Introduction to Functional Web Testing With Twill & Selenium

Part 2 :: Selenium IDE :: Record and Playback Tests

Synopsis

The Selenium IDE, although it does record and playback tests, is a complete integrated development environment and contains the entire Selenium Core. Recording and playback is fairly simple, and the extension also includes autocomplete of common Selenium commands, test debugging utilities, and options to save the tests as python scripts.

Selenium IDE
[Minutes 136 - 141]

Selenium IDE
 

Once you've started up the IDE (remember, select 'Selenium IDE' from the 'Tools' menu), let's try loading up our sample site and making a base assertion in the code. The steps for this are simple:

  1. You probably want to open a new window to record your test; otherwise Selenium will record you going between these instructions and the test you're trying to write.
  2. Start the Selenium IDE. You don't need to tell it to record; it should be doing that automatically. If it's not, though, click the big red button. The red button will be, um, more red if it's not recording. It's kind of shiny when it is recording.
  3. Set the Base URL to 127.0.0.1
  4. Type in 'http://127.0.0.1' in the location bar of your browser.
  5. Highlight the word 'Welcome' and right click
  6. Select the 'verifyTextPresent Welcome' element
  7. Stop recording
  8. Save the test case as 'sel_ide_basic.html'
  9. Selenium IDE

Okay, so now we have a test. Try playing it back through the IDE.

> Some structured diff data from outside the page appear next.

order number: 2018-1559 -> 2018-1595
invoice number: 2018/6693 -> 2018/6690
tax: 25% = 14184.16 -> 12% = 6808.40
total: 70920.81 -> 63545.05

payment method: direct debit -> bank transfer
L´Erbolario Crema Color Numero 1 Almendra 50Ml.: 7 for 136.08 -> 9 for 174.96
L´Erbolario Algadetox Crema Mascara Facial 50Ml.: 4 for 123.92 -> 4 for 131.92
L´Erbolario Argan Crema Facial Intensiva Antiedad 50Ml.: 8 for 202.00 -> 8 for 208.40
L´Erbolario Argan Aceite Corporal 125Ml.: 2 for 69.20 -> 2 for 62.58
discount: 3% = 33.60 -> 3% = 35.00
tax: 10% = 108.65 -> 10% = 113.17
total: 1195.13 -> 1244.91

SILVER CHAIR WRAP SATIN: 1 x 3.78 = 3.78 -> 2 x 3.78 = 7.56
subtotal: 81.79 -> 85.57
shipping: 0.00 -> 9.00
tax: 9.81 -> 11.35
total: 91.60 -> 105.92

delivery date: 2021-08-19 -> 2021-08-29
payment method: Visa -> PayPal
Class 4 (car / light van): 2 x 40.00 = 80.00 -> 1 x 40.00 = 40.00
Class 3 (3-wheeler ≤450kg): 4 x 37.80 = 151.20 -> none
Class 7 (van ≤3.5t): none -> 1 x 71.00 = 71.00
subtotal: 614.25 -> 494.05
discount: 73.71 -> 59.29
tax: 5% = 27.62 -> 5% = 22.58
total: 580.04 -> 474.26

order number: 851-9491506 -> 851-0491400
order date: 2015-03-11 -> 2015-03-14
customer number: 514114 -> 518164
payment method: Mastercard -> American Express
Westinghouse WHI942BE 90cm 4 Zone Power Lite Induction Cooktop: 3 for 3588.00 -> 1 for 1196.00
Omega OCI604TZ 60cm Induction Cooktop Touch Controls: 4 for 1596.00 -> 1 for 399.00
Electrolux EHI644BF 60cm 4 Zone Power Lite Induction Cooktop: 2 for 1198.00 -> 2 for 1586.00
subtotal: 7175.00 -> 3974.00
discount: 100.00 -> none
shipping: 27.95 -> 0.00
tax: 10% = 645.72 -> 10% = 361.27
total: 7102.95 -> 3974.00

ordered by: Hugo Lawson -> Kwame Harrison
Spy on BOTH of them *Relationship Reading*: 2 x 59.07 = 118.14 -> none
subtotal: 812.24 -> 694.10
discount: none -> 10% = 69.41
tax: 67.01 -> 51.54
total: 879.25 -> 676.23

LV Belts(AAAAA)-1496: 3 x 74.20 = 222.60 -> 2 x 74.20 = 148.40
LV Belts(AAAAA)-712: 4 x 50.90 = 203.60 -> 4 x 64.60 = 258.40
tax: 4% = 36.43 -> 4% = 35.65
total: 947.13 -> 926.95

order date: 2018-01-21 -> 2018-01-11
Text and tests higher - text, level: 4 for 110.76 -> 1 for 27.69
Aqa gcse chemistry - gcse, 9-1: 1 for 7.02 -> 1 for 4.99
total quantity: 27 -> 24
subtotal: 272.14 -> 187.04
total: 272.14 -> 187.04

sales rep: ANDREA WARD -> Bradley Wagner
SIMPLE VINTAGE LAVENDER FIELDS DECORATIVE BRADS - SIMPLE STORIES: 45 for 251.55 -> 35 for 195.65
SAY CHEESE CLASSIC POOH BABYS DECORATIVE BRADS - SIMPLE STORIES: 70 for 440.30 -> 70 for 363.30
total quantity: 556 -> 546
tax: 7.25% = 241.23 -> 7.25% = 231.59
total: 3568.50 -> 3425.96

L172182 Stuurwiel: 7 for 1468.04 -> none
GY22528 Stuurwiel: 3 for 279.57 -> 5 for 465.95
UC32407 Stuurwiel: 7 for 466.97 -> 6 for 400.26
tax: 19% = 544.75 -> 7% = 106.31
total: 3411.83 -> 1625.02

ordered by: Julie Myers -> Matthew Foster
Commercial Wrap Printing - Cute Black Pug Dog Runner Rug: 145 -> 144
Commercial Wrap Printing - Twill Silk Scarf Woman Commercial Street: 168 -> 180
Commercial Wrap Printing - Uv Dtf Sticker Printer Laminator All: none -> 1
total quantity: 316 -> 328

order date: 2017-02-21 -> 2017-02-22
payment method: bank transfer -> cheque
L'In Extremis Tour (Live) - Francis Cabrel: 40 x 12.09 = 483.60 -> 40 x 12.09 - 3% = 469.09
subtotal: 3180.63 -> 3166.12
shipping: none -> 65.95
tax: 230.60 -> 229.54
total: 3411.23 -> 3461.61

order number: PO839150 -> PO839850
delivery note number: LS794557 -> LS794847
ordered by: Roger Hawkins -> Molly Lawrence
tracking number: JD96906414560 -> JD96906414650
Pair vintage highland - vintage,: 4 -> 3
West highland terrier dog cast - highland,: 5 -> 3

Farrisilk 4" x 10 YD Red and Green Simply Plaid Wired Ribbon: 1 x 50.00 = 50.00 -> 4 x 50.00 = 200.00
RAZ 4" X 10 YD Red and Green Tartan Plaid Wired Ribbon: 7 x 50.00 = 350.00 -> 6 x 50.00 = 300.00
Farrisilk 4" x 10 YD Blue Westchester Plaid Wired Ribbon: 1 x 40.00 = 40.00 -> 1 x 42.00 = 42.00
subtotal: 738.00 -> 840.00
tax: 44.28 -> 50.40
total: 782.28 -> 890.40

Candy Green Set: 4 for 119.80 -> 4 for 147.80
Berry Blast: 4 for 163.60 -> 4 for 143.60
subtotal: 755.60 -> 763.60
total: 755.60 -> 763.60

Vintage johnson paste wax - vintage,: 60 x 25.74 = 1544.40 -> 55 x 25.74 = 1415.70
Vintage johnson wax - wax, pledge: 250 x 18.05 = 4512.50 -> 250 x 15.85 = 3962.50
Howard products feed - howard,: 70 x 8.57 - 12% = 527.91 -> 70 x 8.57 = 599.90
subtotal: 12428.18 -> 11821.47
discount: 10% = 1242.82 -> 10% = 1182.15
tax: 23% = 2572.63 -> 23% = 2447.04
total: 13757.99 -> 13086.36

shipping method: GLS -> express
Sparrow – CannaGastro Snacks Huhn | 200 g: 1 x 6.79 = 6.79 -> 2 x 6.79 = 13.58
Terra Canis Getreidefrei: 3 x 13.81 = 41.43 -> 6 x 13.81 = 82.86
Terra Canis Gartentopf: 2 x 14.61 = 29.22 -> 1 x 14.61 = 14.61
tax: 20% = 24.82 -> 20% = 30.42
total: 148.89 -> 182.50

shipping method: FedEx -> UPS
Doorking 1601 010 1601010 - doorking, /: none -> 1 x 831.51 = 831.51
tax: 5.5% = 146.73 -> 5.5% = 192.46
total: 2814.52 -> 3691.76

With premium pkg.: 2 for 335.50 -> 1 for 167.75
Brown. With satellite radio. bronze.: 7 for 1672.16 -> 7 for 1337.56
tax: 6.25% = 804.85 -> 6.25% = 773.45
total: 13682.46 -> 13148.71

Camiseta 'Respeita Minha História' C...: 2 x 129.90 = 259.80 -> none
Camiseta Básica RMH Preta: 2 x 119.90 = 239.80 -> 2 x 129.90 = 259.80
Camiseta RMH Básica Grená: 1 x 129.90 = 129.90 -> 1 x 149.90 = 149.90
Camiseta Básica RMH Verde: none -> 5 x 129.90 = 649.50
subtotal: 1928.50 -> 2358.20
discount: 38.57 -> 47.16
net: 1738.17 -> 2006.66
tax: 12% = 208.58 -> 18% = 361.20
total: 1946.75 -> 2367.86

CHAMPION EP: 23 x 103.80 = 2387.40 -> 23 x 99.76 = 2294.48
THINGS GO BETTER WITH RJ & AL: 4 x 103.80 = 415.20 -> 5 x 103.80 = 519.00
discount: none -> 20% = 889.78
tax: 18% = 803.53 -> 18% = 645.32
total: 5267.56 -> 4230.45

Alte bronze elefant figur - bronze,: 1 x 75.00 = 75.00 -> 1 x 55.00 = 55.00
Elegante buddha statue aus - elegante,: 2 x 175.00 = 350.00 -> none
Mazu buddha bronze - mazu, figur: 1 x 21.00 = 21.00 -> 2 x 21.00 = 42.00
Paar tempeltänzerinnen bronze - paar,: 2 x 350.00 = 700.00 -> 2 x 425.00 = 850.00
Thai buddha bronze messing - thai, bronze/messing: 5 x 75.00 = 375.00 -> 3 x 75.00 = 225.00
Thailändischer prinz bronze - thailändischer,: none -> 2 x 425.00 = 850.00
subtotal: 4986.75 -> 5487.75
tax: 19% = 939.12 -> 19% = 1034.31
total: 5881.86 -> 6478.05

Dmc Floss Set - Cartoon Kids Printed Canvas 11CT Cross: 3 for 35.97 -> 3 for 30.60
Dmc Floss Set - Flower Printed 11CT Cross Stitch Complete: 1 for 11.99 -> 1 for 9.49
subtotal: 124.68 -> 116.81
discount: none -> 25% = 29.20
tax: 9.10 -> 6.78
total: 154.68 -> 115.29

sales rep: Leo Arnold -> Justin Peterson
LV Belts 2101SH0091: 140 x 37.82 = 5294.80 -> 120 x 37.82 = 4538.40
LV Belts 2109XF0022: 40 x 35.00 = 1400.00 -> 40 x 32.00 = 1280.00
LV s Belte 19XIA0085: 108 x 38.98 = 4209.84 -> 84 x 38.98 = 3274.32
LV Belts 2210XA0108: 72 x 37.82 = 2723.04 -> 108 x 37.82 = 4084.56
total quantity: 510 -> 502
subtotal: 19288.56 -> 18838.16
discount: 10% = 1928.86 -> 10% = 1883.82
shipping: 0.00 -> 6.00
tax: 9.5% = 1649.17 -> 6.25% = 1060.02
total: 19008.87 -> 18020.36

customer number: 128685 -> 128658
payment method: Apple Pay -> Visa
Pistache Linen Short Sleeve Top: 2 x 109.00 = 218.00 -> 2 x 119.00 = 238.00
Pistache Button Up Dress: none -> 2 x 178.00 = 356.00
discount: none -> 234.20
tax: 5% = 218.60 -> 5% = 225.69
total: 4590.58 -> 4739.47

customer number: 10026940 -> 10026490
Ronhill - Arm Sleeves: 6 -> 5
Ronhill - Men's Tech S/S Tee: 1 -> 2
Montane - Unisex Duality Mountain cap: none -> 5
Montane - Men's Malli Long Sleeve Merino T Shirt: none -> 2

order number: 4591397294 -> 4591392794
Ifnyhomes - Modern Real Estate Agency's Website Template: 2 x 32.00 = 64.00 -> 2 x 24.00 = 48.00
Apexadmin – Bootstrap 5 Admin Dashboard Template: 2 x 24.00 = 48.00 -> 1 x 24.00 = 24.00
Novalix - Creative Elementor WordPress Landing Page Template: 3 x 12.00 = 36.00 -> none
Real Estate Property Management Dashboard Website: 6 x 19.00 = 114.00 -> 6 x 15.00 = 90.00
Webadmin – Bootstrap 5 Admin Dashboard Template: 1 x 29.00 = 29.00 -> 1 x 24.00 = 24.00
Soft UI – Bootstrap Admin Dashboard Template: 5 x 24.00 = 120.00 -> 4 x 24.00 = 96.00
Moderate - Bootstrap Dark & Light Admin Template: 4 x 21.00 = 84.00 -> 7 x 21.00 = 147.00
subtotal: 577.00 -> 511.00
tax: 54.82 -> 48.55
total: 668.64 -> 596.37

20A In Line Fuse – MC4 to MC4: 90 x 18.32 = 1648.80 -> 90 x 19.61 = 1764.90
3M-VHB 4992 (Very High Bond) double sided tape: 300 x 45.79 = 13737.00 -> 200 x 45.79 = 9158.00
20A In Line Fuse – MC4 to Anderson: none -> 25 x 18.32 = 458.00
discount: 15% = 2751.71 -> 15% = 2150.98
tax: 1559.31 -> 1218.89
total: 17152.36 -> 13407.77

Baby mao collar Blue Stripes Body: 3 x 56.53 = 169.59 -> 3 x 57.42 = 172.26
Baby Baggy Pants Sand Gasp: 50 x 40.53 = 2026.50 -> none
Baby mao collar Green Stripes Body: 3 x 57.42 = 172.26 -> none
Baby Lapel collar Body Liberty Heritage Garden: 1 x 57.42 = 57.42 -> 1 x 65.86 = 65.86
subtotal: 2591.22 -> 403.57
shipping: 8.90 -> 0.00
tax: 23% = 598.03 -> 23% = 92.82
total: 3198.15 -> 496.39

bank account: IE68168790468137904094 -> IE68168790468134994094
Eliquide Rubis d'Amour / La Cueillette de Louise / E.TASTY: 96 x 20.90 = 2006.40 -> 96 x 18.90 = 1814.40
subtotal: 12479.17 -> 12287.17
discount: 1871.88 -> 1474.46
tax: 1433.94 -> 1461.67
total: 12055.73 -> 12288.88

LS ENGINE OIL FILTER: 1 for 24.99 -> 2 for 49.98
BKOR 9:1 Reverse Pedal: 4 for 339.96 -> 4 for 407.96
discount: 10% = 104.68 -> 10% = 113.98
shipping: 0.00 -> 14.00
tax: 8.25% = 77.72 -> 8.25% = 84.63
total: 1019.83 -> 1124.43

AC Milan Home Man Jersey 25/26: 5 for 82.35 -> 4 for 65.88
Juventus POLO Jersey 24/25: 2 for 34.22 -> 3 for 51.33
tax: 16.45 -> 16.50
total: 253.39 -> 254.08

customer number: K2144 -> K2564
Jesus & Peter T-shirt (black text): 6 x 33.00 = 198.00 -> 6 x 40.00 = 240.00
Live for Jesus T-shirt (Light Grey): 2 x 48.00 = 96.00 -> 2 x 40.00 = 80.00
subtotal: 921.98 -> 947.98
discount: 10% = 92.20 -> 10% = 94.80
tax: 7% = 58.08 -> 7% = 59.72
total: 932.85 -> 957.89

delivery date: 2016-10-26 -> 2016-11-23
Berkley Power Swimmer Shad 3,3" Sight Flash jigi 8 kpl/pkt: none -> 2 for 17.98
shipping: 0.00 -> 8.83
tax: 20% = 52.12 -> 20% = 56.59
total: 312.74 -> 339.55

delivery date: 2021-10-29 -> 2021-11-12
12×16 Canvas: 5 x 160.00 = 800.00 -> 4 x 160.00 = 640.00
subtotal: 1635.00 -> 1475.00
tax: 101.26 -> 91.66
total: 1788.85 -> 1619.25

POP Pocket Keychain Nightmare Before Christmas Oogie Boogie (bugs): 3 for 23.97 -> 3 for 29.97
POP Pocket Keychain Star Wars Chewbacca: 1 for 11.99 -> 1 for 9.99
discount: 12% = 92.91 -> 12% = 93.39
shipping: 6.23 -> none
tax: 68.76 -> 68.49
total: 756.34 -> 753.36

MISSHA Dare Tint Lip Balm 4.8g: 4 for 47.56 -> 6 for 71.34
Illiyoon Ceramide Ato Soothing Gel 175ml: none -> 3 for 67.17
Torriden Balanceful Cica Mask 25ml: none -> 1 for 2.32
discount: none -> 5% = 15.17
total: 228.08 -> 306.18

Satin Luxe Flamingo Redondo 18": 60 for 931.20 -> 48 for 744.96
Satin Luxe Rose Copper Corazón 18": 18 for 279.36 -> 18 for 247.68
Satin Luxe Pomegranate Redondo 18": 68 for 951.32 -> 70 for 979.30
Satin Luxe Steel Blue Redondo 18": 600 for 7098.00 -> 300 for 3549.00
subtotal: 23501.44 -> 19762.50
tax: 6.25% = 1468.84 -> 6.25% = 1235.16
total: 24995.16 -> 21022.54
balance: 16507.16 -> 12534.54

One thing to note is that you don't have to save the test as html -- you can save it as python. It'll export your test into a unittest-style python test that might do you some good when you're prototyping. Also, under the 'options' menu, you can click 'format' and then select 'python,' and it will show you the python source without you having to save it. It should give you a good idea of what selenium is doing and how you might script it.